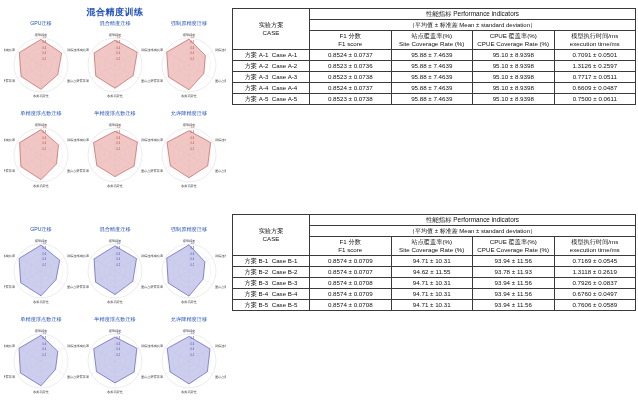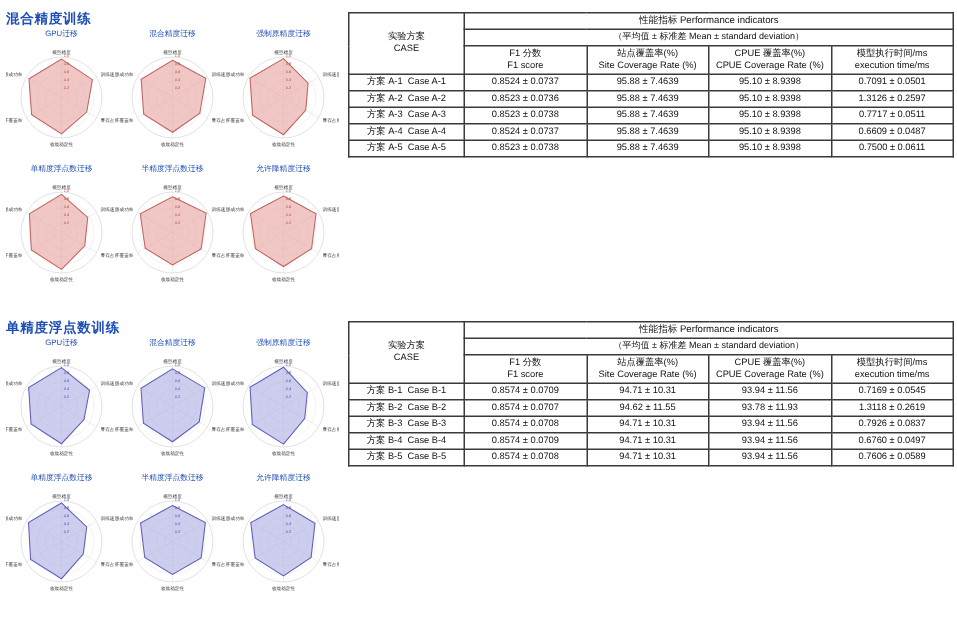"混合精度训练" .panel-title { text-align: none -> center }
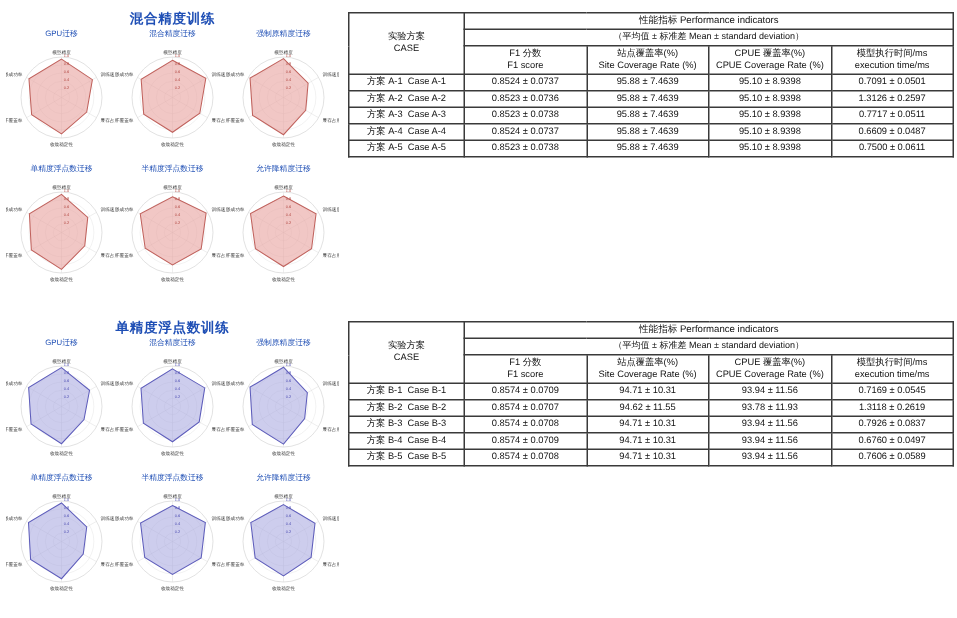"单精度浮点数训练" div.panel-title { html: <div>单精度浮点数训练</div> -> none }
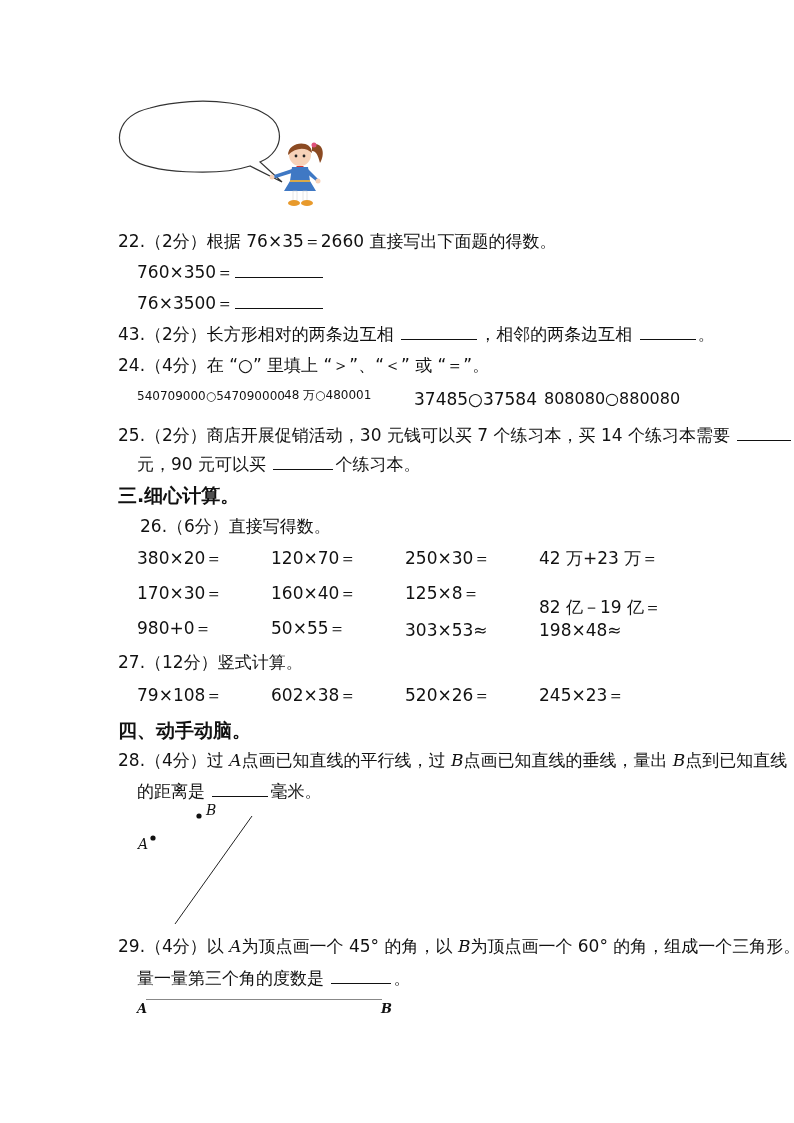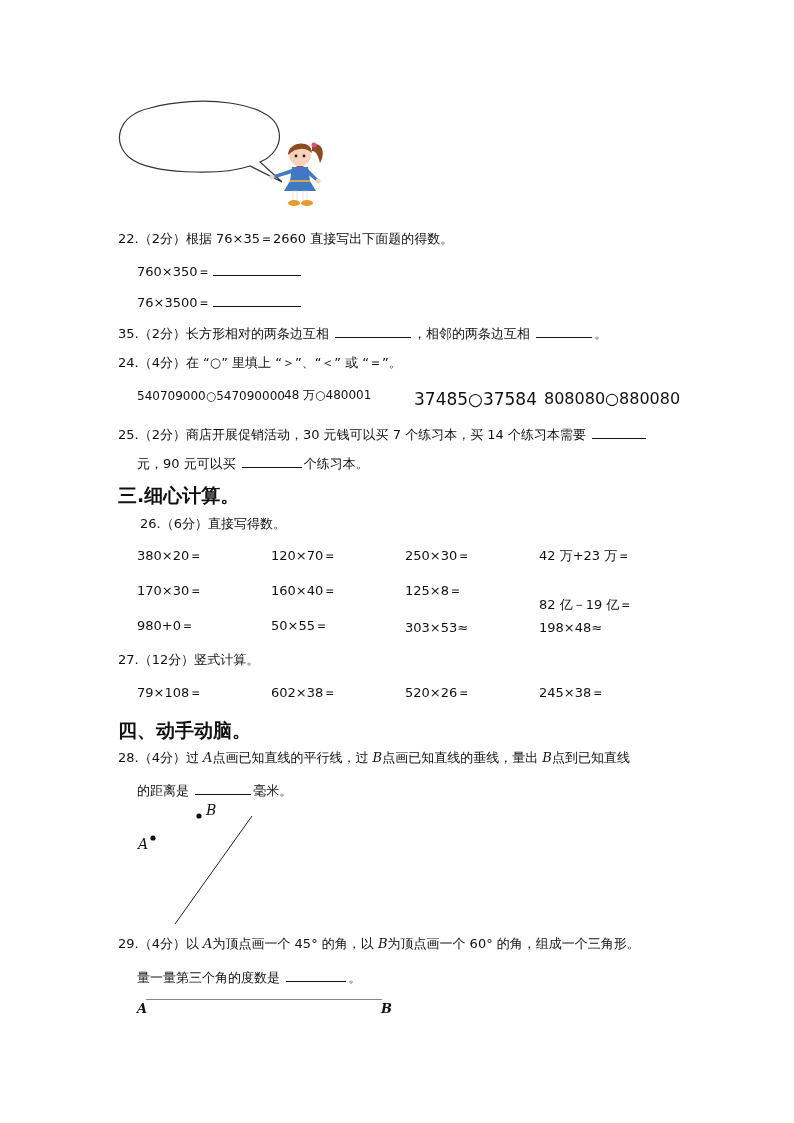"22.（2分）根据 76×35＝2660 直接写出下面题的得数。" .q { font-size: 13px -> 17px }
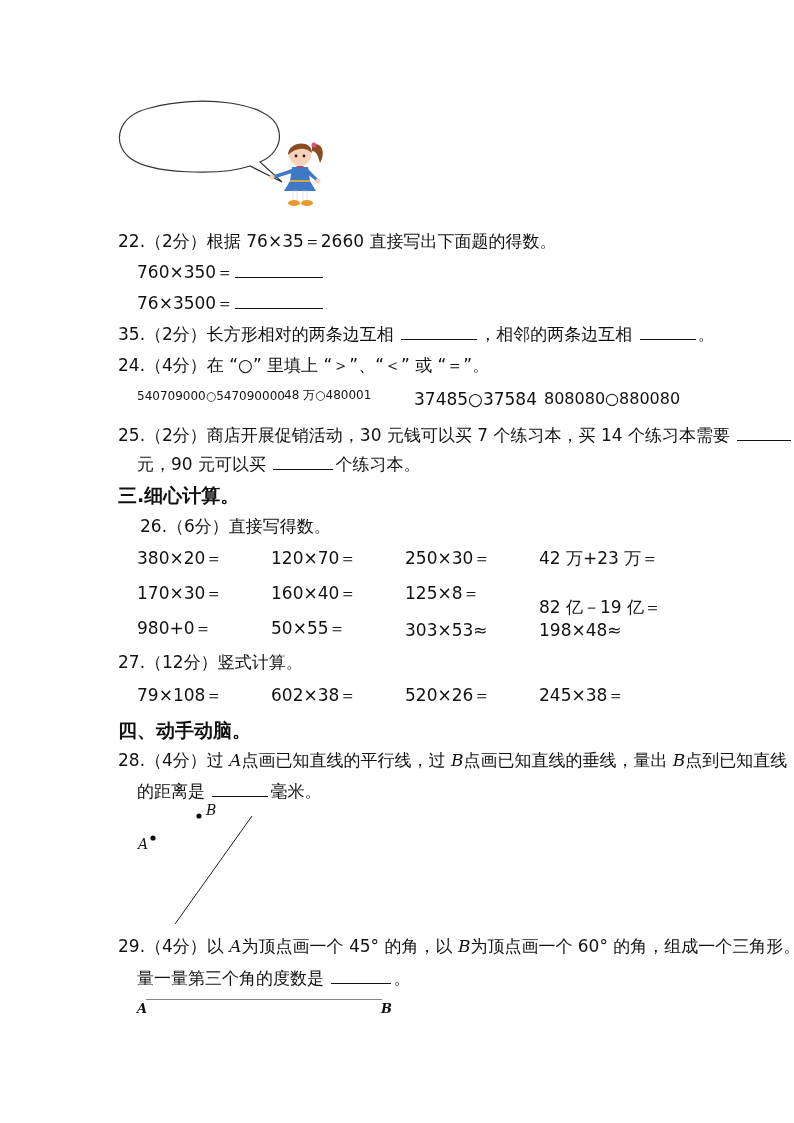"35.（2分）长方形相对的两条边互相" span { text: 35 -> 43 }
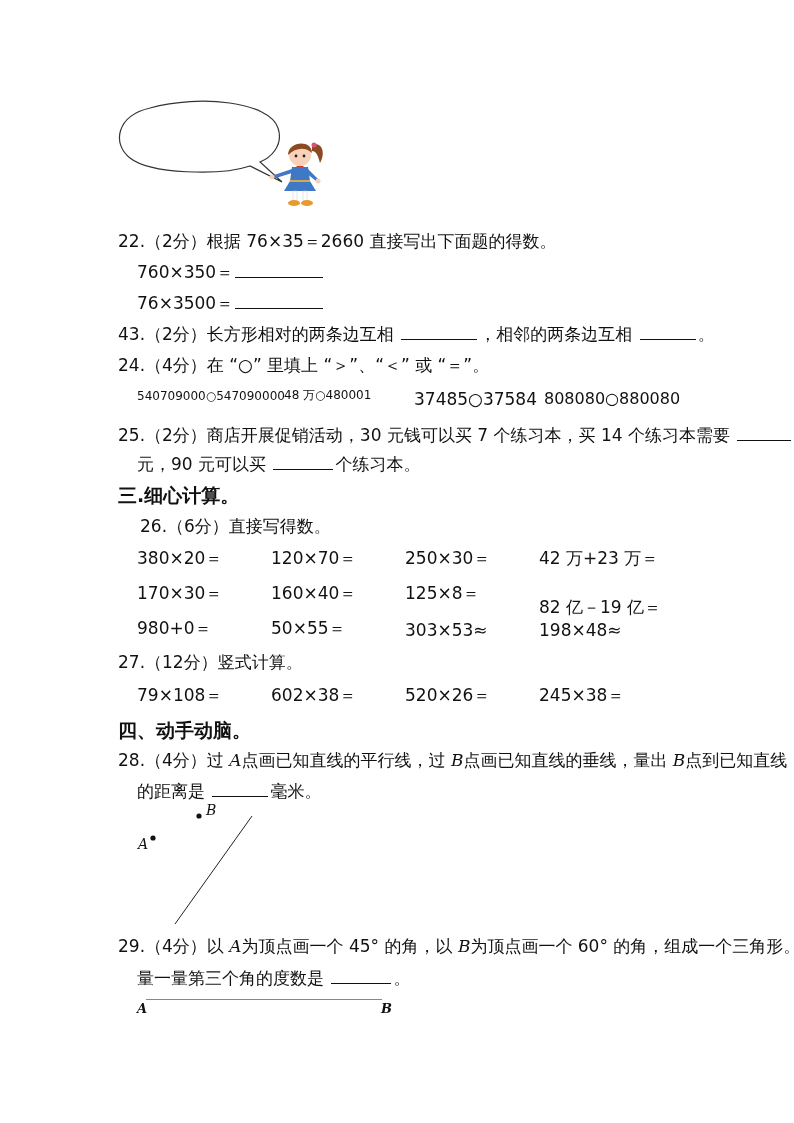"245×38＝" div.abs { text: 38 -> 23 }
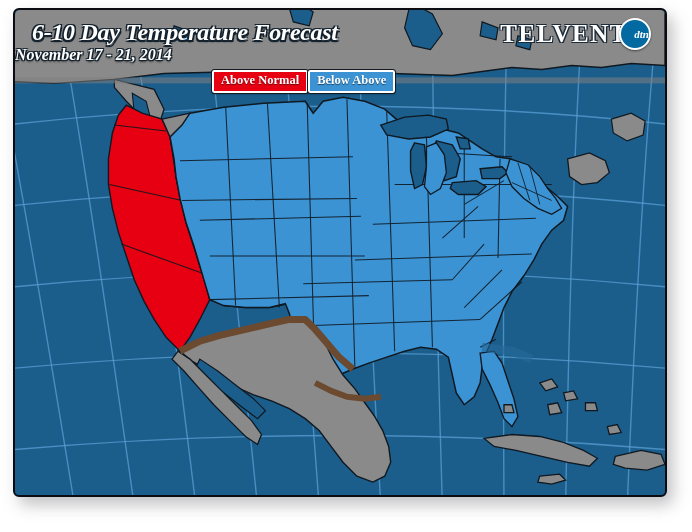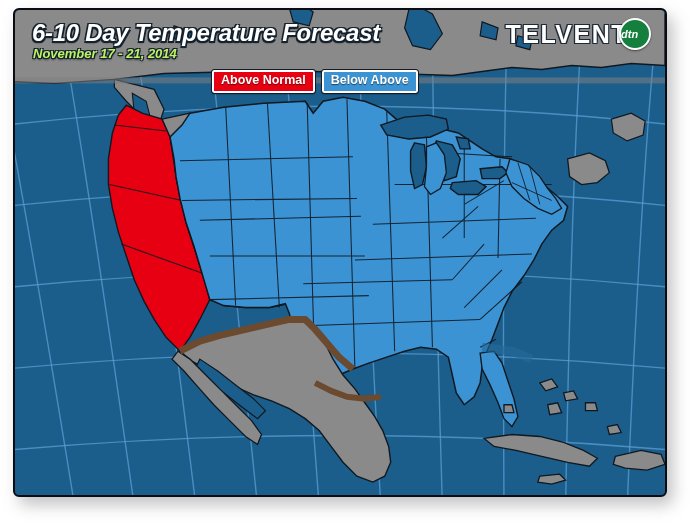"6-10 Day Temperature Forecast" #page { font-family: none -> Liberation Serif, serif }
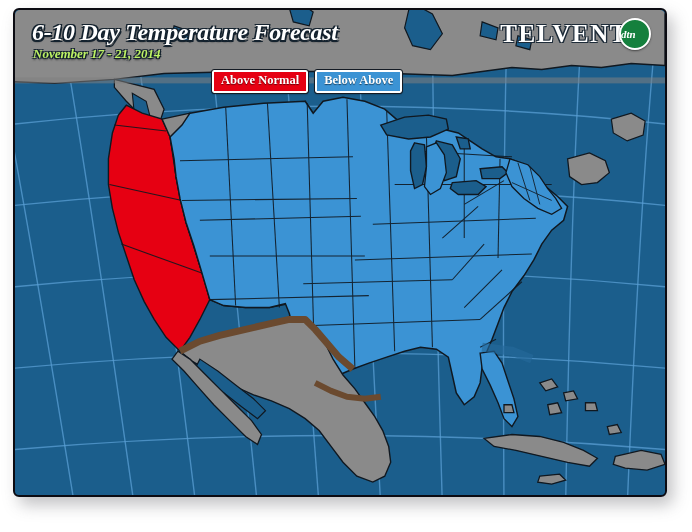"dtn" #brand-badge { background: #15803d -> #0369a1; justify-content: flex-start -> flex-end }
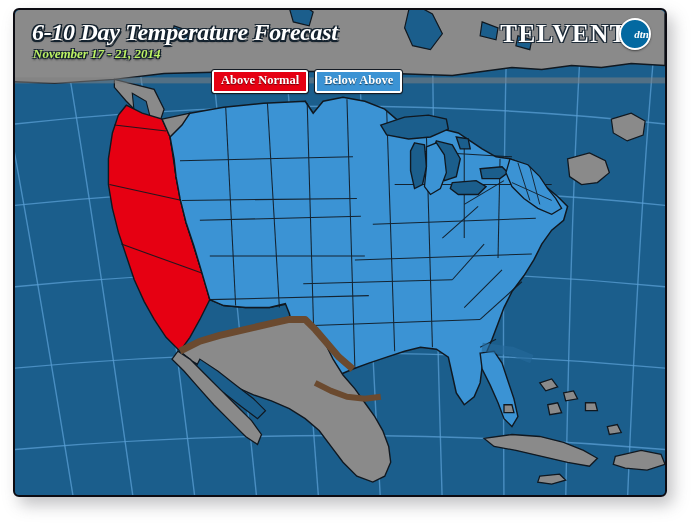"November 17 - 21, 2014" #subtitle { color: #bef264 -> #ffffff; font-size: 13px -> 16px; left: 18px -> 0 }
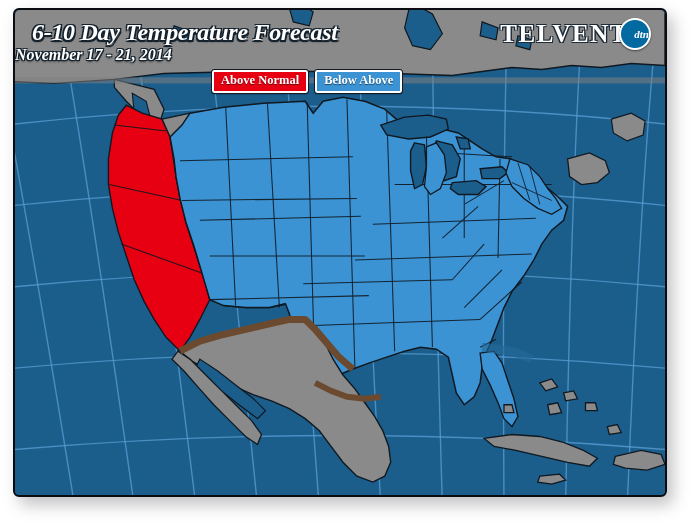"Above Normal" #legend { gap: 7px -> none }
☆ ☆ ☆
About this exercise :: Each line from the one containing "13px -> 17px" down to the final line of the records above must be reproduced exactly; no pictures go into the copy.

Response ::
"22.（2分）根据 76×35＝2660 直接写出下面题的得数。" .q { font-size: 13px -> 17px }
"35.（2分）长方形相对的两条边互相" span { text: 35 -> 43 }
"245×38＝" div.abs { text: 38 -> 23 }
"6-10 Day Temperature Forecast" #page { font-family: none -> Liberation Serif, serif }
"dtn" #brand-badge { background: #15803d -> #0369a1; justify-content: flex-start -> flex-end }
"November 17 - 21, 2014" #subtitle { color: #bef264 -> #ffffff; font-size: 13px -> 16px; left: 18px -> 0 }
"Above Normal" #legend { gap: 7px -> none }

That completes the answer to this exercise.